Monitoring disease progression from multiple examinations performed on different days provides quantitative and qualitative information by which to monitor disease progression. This process is critical to ensuring timely treatment; however, the process is time-consuming. Recent studies have reported that the discrimination of disease stage can help to reveal the risk of disease progression, particularly in areas such as the AMD and DR.^47,48 Sequential changes in retinopathic characteristics observed in fundus images can be used to detail the evolution of retinopathy progression. In the current study, we developed a novel user-friendly tool by which to obtain assessments tailored to the individual for use in pinpointing the location of abnormalities from a single fundus image and visualizing changes in the corresponding disease spot region over time.

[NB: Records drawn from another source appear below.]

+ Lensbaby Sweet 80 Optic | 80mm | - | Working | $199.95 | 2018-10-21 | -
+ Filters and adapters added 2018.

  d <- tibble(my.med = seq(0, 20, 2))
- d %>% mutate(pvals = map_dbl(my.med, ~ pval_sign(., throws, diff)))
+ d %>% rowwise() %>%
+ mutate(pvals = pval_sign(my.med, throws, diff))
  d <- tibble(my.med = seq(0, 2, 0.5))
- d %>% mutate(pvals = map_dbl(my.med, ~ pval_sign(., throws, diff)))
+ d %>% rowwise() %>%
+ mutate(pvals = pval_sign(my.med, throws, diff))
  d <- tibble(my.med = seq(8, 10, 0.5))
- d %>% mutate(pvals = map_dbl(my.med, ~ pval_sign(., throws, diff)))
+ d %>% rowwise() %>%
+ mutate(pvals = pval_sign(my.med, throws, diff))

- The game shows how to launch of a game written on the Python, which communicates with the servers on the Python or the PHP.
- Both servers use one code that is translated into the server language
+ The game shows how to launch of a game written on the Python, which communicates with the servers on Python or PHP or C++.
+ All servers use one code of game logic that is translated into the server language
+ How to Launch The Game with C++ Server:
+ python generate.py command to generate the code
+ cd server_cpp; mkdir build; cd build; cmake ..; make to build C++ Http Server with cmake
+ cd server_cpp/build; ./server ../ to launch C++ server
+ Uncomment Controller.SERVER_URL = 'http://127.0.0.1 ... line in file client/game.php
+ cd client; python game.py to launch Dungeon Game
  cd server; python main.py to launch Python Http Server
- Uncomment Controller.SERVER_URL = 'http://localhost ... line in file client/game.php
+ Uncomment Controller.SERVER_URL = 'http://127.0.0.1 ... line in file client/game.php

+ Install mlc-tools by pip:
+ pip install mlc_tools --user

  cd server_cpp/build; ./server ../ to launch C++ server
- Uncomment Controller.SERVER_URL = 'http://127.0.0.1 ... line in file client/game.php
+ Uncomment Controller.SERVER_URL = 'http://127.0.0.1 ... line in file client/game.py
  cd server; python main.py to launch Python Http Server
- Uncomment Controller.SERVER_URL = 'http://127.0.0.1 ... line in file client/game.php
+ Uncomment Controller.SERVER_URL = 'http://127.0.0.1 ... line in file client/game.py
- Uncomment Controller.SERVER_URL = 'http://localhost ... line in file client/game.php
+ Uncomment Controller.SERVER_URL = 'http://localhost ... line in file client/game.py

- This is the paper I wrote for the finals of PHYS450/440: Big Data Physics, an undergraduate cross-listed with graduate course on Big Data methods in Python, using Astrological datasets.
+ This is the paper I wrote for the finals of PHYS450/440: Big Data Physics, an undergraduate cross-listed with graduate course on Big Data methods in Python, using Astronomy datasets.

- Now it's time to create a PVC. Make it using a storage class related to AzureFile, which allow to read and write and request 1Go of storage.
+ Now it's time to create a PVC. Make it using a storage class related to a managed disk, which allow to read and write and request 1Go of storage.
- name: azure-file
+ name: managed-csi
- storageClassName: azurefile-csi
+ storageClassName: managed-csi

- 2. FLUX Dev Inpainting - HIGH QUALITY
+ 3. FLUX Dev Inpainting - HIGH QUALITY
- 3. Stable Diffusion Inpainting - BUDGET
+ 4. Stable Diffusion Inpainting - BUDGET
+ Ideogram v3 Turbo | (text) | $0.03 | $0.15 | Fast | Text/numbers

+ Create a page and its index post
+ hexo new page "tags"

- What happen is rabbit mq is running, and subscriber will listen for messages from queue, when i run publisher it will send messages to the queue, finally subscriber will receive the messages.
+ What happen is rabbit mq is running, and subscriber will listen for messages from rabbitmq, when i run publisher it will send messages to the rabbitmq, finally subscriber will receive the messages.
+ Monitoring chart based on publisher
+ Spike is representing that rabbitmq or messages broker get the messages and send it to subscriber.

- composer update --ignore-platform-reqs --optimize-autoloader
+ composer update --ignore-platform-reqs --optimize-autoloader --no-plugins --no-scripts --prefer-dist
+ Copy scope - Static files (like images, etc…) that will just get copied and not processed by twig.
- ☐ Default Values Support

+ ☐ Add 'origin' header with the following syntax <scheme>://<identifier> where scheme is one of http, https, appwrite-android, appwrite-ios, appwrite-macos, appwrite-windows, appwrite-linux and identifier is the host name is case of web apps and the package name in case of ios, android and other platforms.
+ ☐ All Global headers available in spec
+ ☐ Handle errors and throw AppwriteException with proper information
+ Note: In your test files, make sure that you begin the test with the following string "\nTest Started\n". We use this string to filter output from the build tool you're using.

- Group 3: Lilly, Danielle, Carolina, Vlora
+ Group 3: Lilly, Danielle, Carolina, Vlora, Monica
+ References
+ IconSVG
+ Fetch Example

To the best of our knowledge, this is the first attempt to automate the location and visualization of retinopathic regions in the temporal domain. Our results demonstrates the capability of the proposed PADAr to identify potential retinopathy sites and perform longitudinal follow-ups of disease progression, suggesting its feasibility for facilitating clinicians in their decision-making process and focusing on patient-centered treatment.